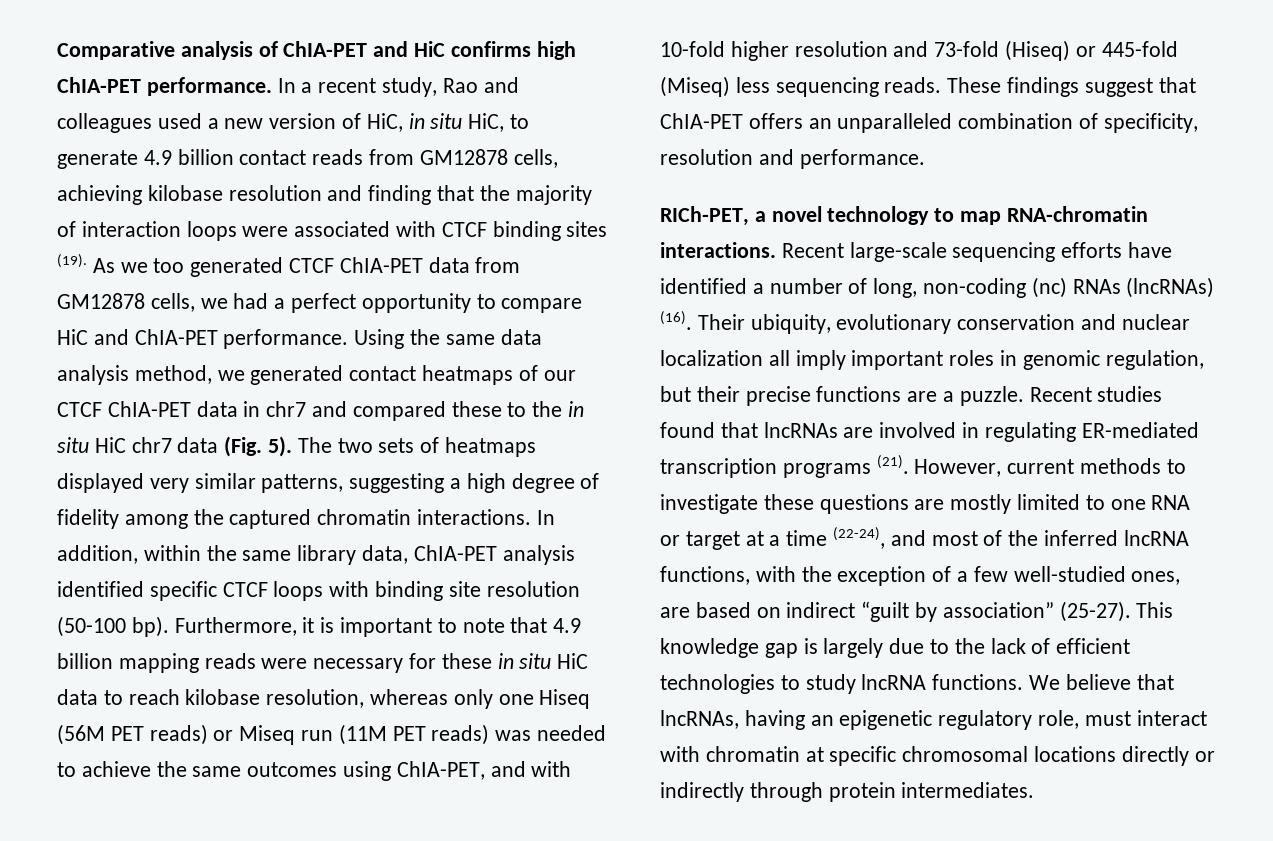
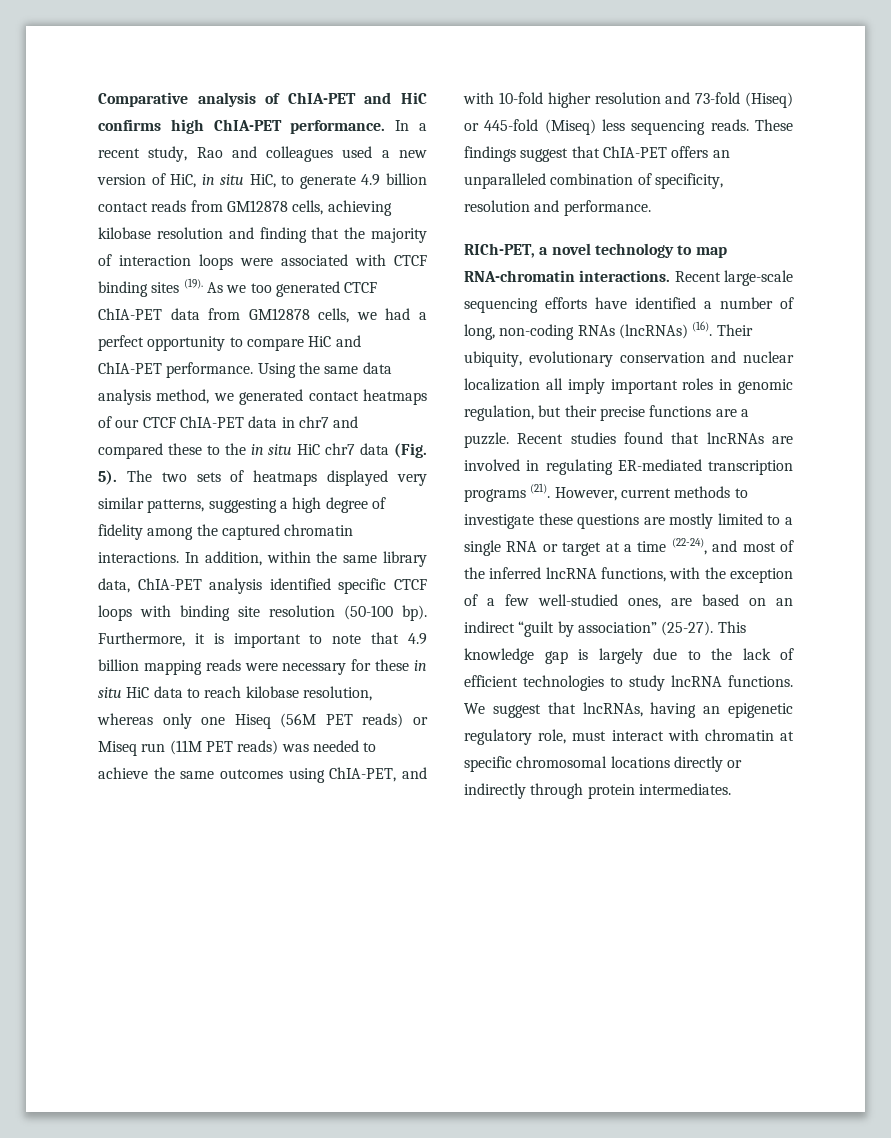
- Recent large-scale sequencing efforts have identified a number of long, non-coding (nc) RNAs (lncRNAs) (16).
+ Recent large-scale sequencing efforts have identified a number of long, non-coding RNAs (lncRNAs) (16).
- However, current methods to investigate these questions are mostly limited to one RNA or target at a time (22-24), and most of the inferred lncRNA functions, with the exception of a few well-studied ones, are based on indirect “guilt by association” (25-27).
+ However, current methods to investigate these questions are mostly limited to a single RNA or target at a time (22-24), and most of the inferred lncRNA functions, with the exception of a few well-studied ones, are based on an indirect “guilt by association” (25-27).
- We believe that lncRNAs, having an epigenetic regulatory role, must interact with chromatin at specific chromosomal locations directly or indirectly through protein intermediates.
+ We suggest that lncRNAs, having an epigenetic regulatory role, must interact with chromatin at specific chromosomal locations directly or indirectly through protein intermediates.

+++++

Instructions for the task
Look at the listing and set down only the lines from its start through the line with "non-coding RNAs (lncRNAs) (16).", word for word and without pictures.

Exercise response
- Recent large-scale sequencing efforts have identified a number of long, non-coding (nc) RNAs (lncRNAs) (16).
+ Recent large-scale sequencing efforts have identified a number of long, non-coding RNAs (lncRNAs) (16).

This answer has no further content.